After the US Environmental Protection Agency accidentally unleashed 3 million gallons of toxic wastewater from an abandoned mine in Colorado, communities were forced to cut off water intake from the polluted waterways.
Now, only one week since the spill, the EPA claims that the water quality of the Animas River has "returned to pre-event conditions."
"We have water quality data from August 7,8, and 9 from La Plata County that show levels have returned to pre-event conditions," agency administrator Gina McCarthy said during a news conference on Wednesday.
Environmental conditions along the Animas weren’t great to begin with. Toxic mine waste has been slowly leaking into the river for decades, leaving its headwaters unable to support aquatic life. That quality improves further downstream, but last week’s spill has left an uncertain amount of heavy lead and arsenic particles along the riverbed.

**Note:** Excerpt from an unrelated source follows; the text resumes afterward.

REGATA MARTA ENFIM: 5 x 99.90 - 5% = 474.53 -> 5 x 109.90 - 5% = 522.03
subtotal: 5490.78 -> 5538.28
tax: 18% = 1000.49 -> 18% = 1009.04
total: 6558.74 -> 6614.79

As the Colorado department of public health and environment prepares to reactivate its water intakes systems, many are still concerned about the long-term effects of the toxins.

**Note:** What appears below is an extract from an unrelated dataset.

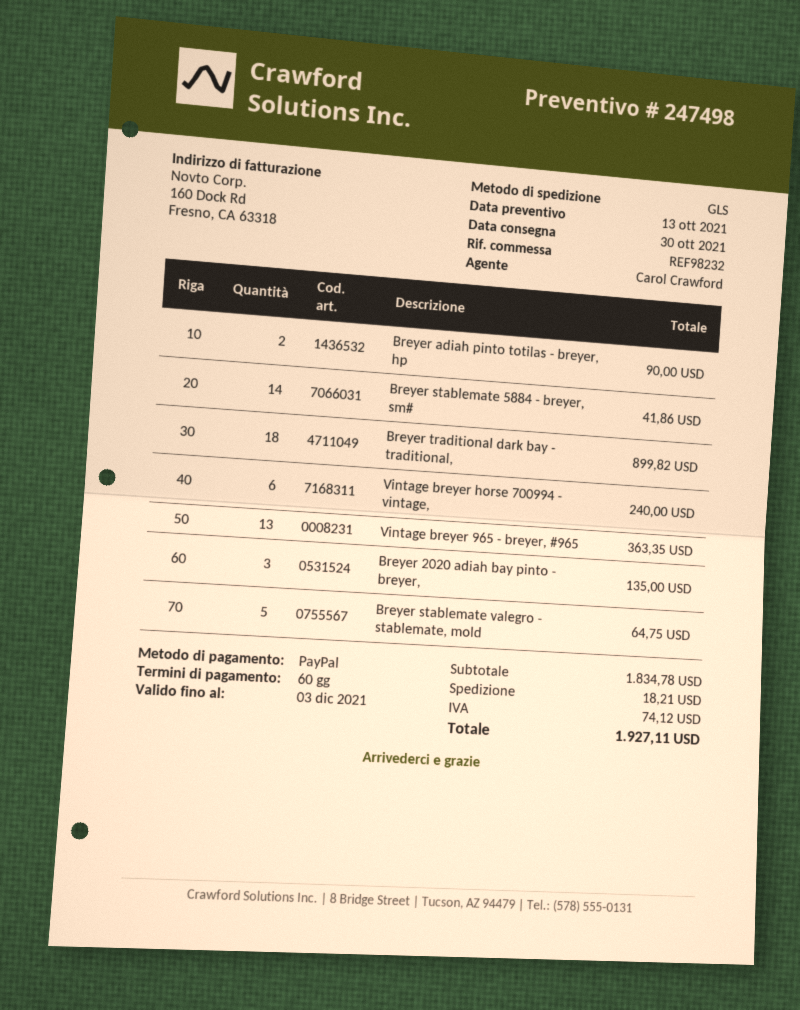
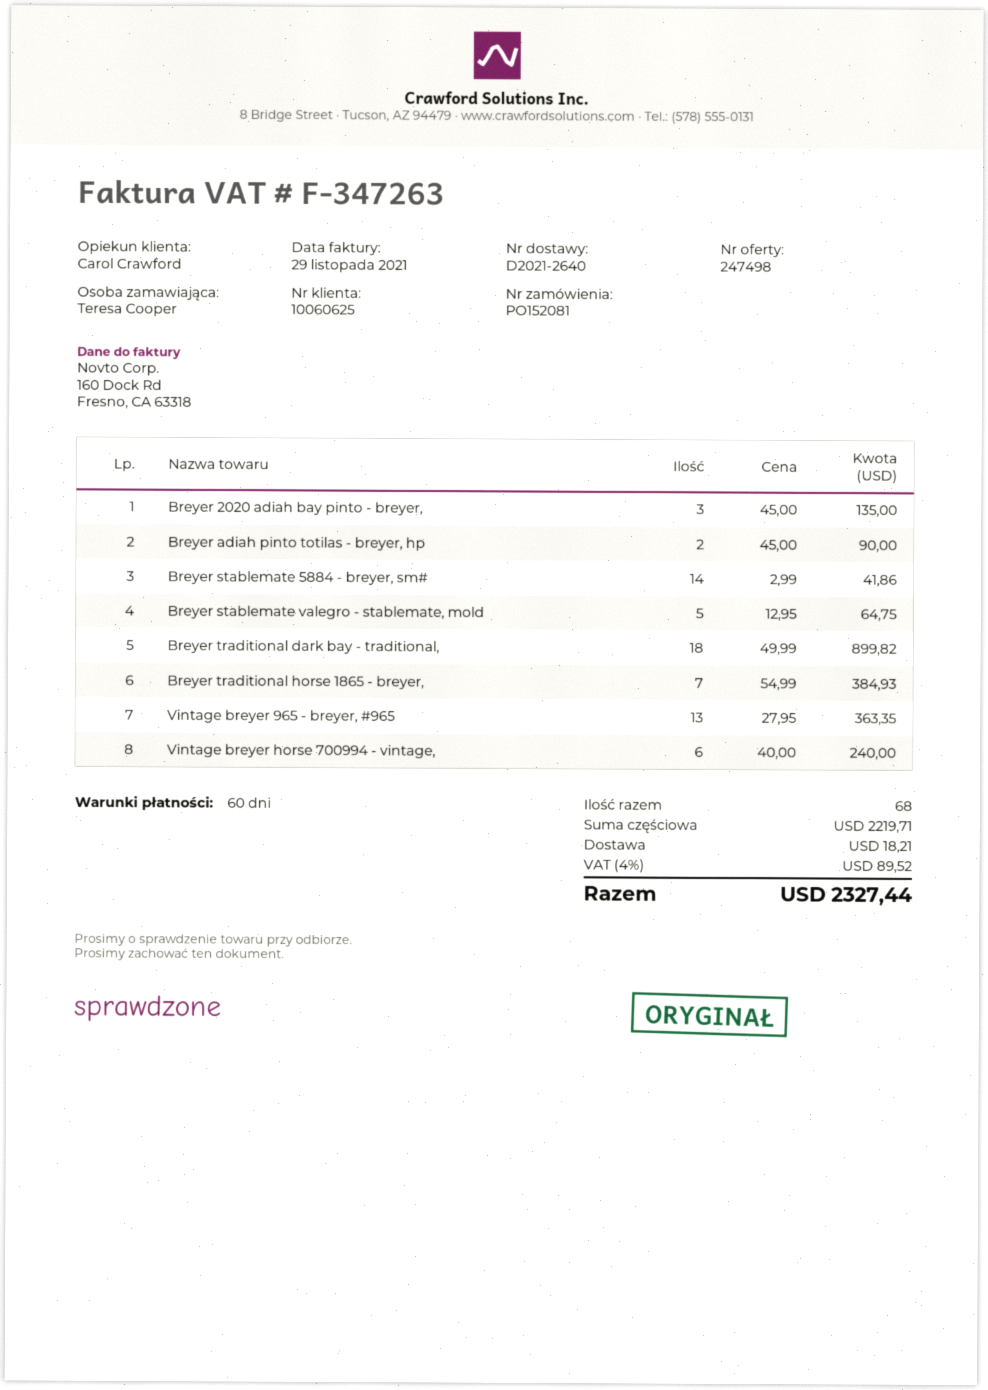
Breyer traditional horse 1865 - breyer,: none -> 7 for 384.93
subtotal: 1834.78 -> 2219.71
tax: 74.12 -> 89.52
total: 1927.11 -> 2327.44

"There will be a source of these contaminants in the rivers for a long time," hydrologist Tom Myers told the Associated Press. "Every time there’s a high flow, it will stir it up and it will be moving those contaminants downstream."
"The company that owns this mine has apparently allowed dangerous conditions to fester for years, and the mishandling of clean-up efforts by the EPA have only made a bad situation worse," New Mexico Sierra Club organizer Robert Tohe said, according to Common Dreams.
While offering assurances, the EPA has admitted that its analysis of the heavy metal load left in the water column and sediment has yet to be completed. Until that data is known, the agency can say little about the long-term effects on humans and wildlife.
A number of environmental groups have criticized the agency’s response to the spill, which has been downplayed since the beginning. After initially estimating that the spill amounted to one million gallons, that figure was later tripled. The EPA’s response time has also been described as slow.
Given these failings, some are concerned that the agency could avoid accountability years down the line, when those long-term effects become clear.
"We have to be vigilant as attorneys general, as the lawyers for the state, as protectors of the environment, to be sure that the assurances that we received today from the Environmental Protection Agency are the same in two years, in five years, even ten years when we discover what the damage to the environment actually is," Colorado Attorney General Cynthia Coffman said, according to Common Dreams.
The damage also extends far beyond La County. After making its way into the Animas River from Cement Creek, the orange plume also continued into the San Juan. Colorado, New Mexico, and the Navajo Nation all declared a state of emergency, and Utah did the same on Wednesday.
With the wastewater moving toward Arizona, another state could soon follow suit.
And then there’s the fact that the leak is still flowing. To mitigate the damage, the EPA has built a pair of collecting pools outside of the mine, where officials chemically treat the waste to help break down pollutants before entering Cement Creek.
Still, that process is only partially effective.